## Required work
Please return the listing exactly as written, but without its pictures.

## Material provided
★ ★ ★ ★
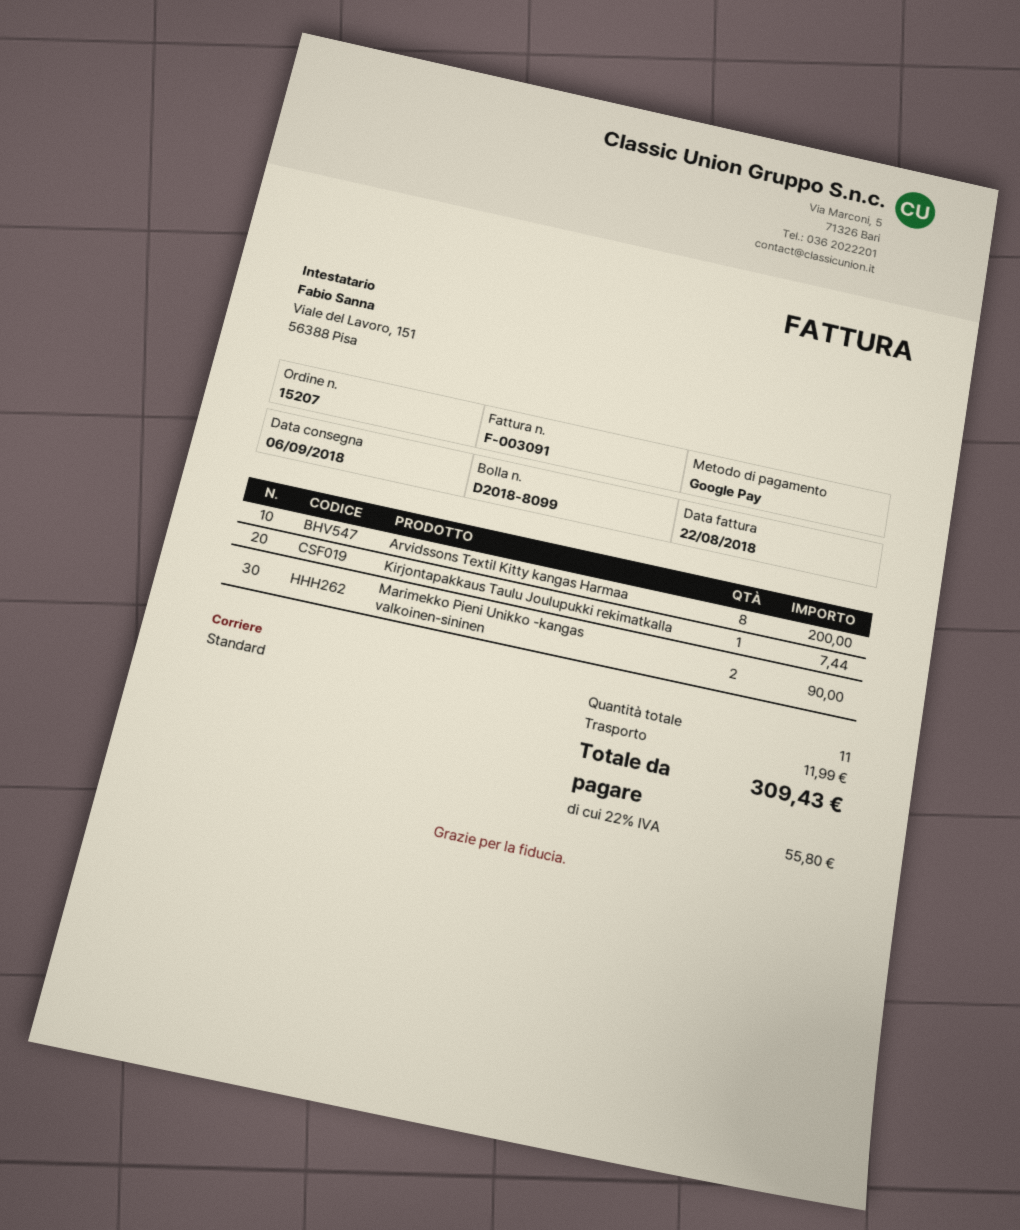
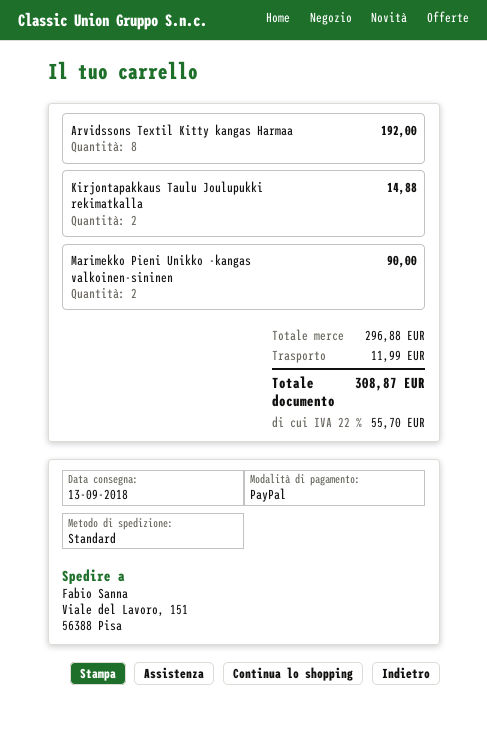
delivery date: 2018-09-06 -> 2018-09-13
payment method: Google Pay -> PayPal
Arvidssons Textil Kitty kangas Harmaa: 8 for 200.00 -> 8 for 192.00
Kirjontapakkaus Taulu Joulupukki rekimatkalla: 1 for 7.44 -> 2 for 14.88
tax: 22% = 55.80 -> 22% = 55.70
total: 309.43 -> 308.87

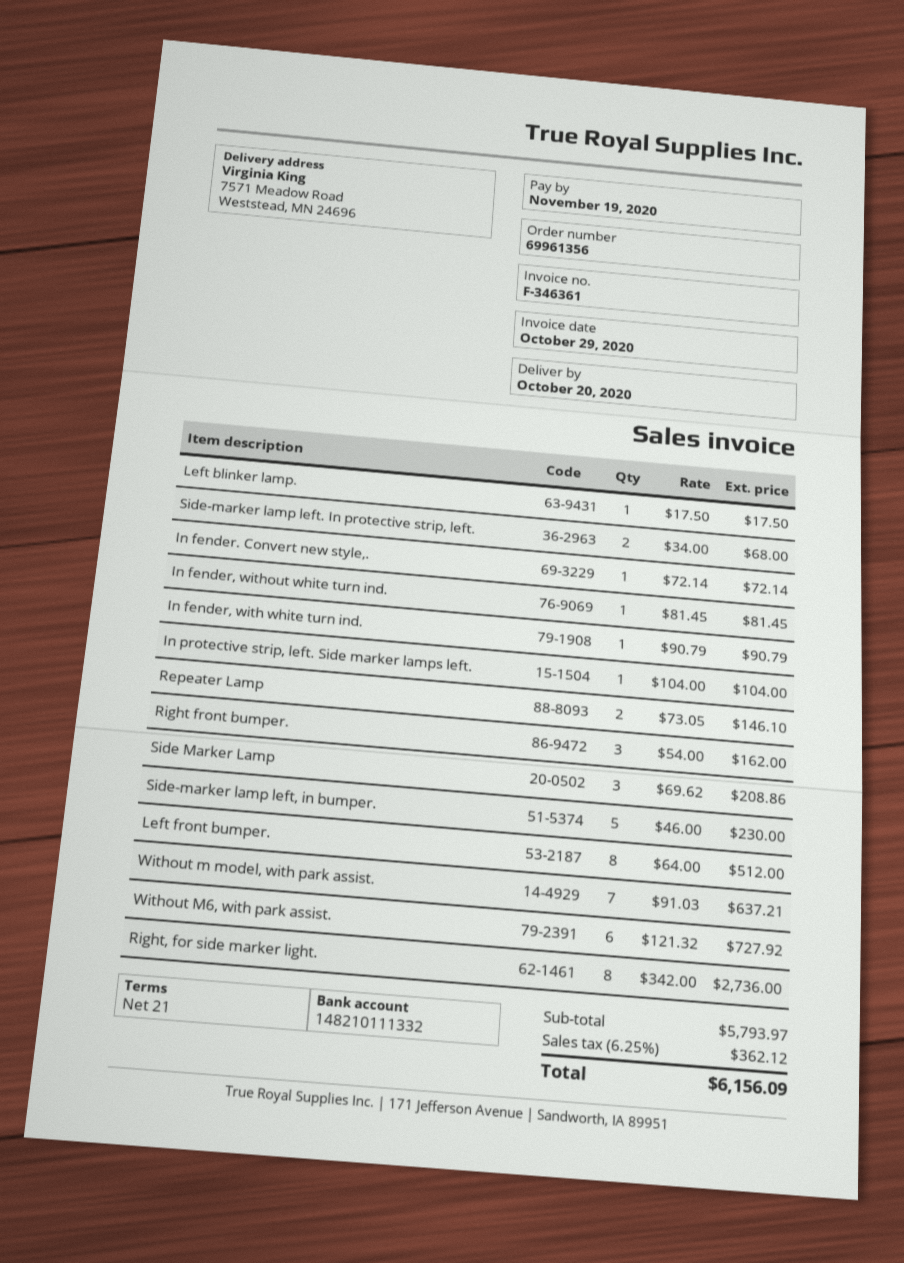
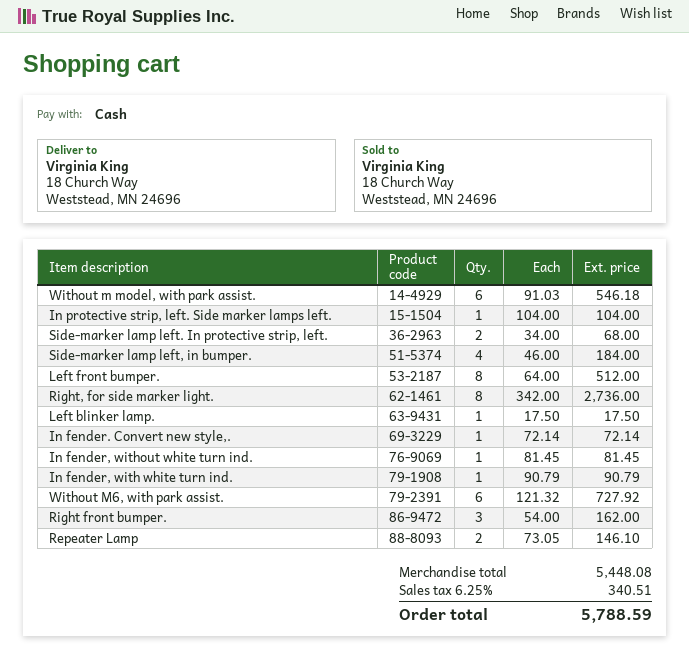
ship to: 7571 Meadow Road, Weststead, MN 24696 -> 18 Church Way, Weststead, MN 24696
Side Marker Lamp: 3 x 69.62 = 208.86 -> none
Side-marker lamp left, in bumper.: 5 x 46.00 = 230.00 -> 4 x 46.00 = 184.00
Without m model, with park assist.: 7 x 91.03 = 637.21 -> 6 x 91.03 = 546.18
subtotal: 5793.97 -> 5448.08
tax: 6.25% = 362.12 -> 6.25% = 340.51
total: 6156.09 -> 5788.59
★ ★ ★ ★
## Answer to this task
delivery date: 2018-09-06 -> 2018-09-13
payment method: Google Pay -> PayPal
Arvidssons Textil Kitty kangas Harmaa: 8 for 200.00 -> 8 for 192.00
Kirjontapakkaus Taulu Joulupukki rekimatkalla: 1 for 7.44 -> 2 for 14.88
tax: 22% = 55.80 -> 22% = 55.70
total: 309.43 -> 308.87

ship to: 7571 Meadow Road, Weststead, MN 24696 -> 18 Church Way, Weststead, MN 24696
Side Marker Lamp: 3 x 69.62 = 208.86 -> none
Side-marker lamp left, in bumper.: 5 x 46.00 = 230.00 -> 4 x 46.00 = 184.00
Without m model, with park assist.: 7 x 91.03 = 637.21 -> 6 x 91.03 = 546.18
subtotal: 5793.97 -> 5448.08
tax: 6.25% = 362.12 -> 6.25% = 340.51
total: 6156.09 -> 5788.59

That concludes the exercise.